Most extensions are created as proprietary to certain pieces of software, although software by other developers may later be designed to be able to read the format (for example, .doc is a Microsoft Word document, although because of that software's popularity, many word processors include the ability to open .doc files). Some common file extensions are not proprietary to a piece of software and may be handled by various programs (.jpg or .gif images are one example). In either case, a file's extension is generally a good indicator of what type of data the file contains.

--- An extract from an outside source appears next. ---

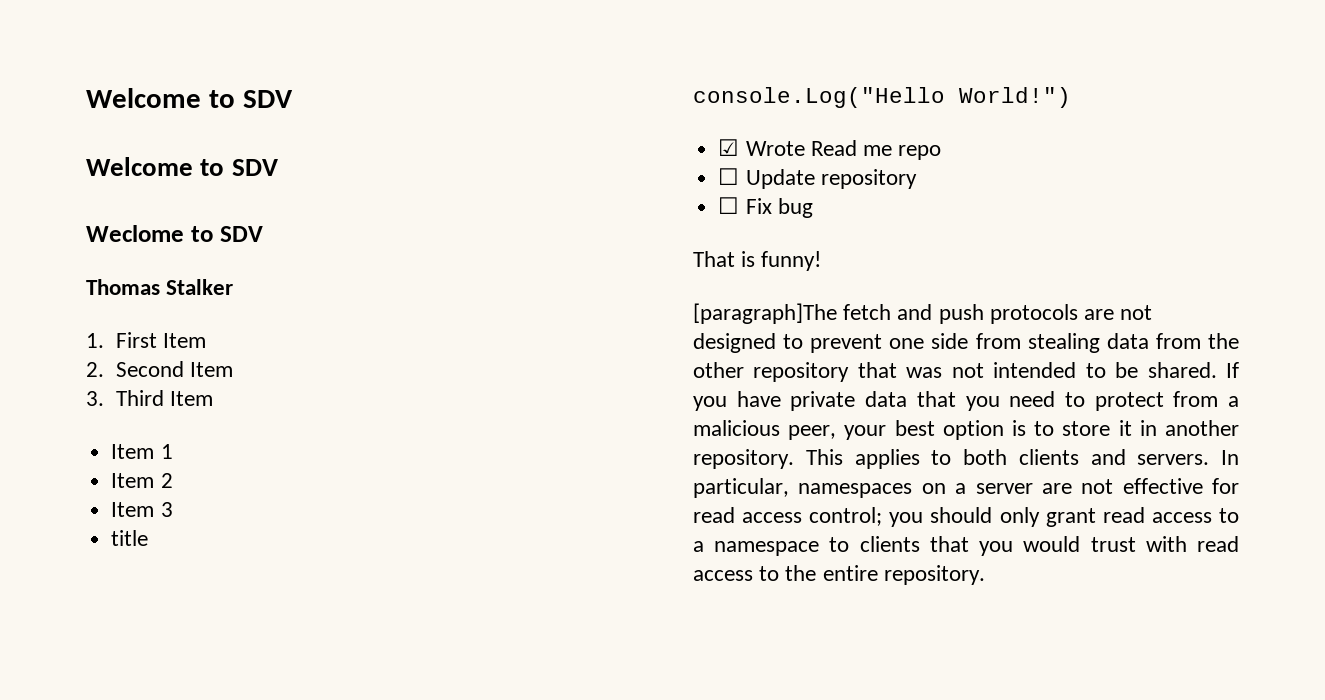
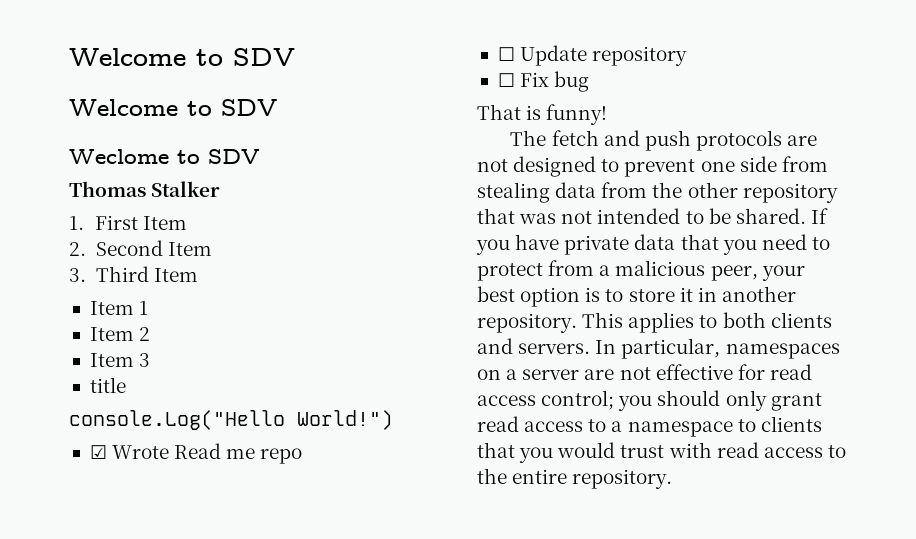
[693,303,837,324] [paragraph]The -> [510,130,547,146] The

Certain file types are more prevailant for certain uses, with some being almost exclusive to one use, while other are in general use and might contain almost anything. Here, Randall presents a series of file extensions which often contain information, and he is rating the reliability of the information they generally contain from most reliable to least.
- .tex files are source files for the programs TeX and LaTeX, which are used often and almost exclusively by academics, especially in mathematics and the hard sciences. .tex pretty much means serious business, and Randall does not anticipate that anyone would use such a format other than for reliable information.
- .pdf files are a document format by Adobe, frequently used for publication. pdf files are commonly used by professionals and companies for official documentation. Thus, a .pdf file is likely to be some type of final product or polished work.
- .csv are comma-separated values: tables of information delimited by commas, and are often computer-generated (from, say, a scientific experiment).
- .txt files contain only plain text, no "rich text" or anything fancy. Programmers often use them for README files.
- .svg files are a vector graphics format used a lot for diagrams, such as on Wikipedia.
- .xls and .xlsx files are spreadsheets used and created by the program Microsoft Excel, part of a bundle of applications known as Microsoft Office (also supported by compatible free software such as LibreOffice). These applications are very commonly used, especially for business, finance and data analysis tasks. .xls is used for Excel versions prior to 2007, while .xlsx is used for Excel versions 2007 and later.
- .doc files are a rich-text document format used and created by the program Microsoft Word, another application in the Microsoft Office bundle. As with .xls, almost anyone with access to Microsoft Office could easily make one of these. While Excel is generally used for creating tables and presenting data, Word could be used for any text-based document. Thus, Word documents tend to be far more prevalent and casually created than Excel documents, which is presumably why Randall doesn't trust it much.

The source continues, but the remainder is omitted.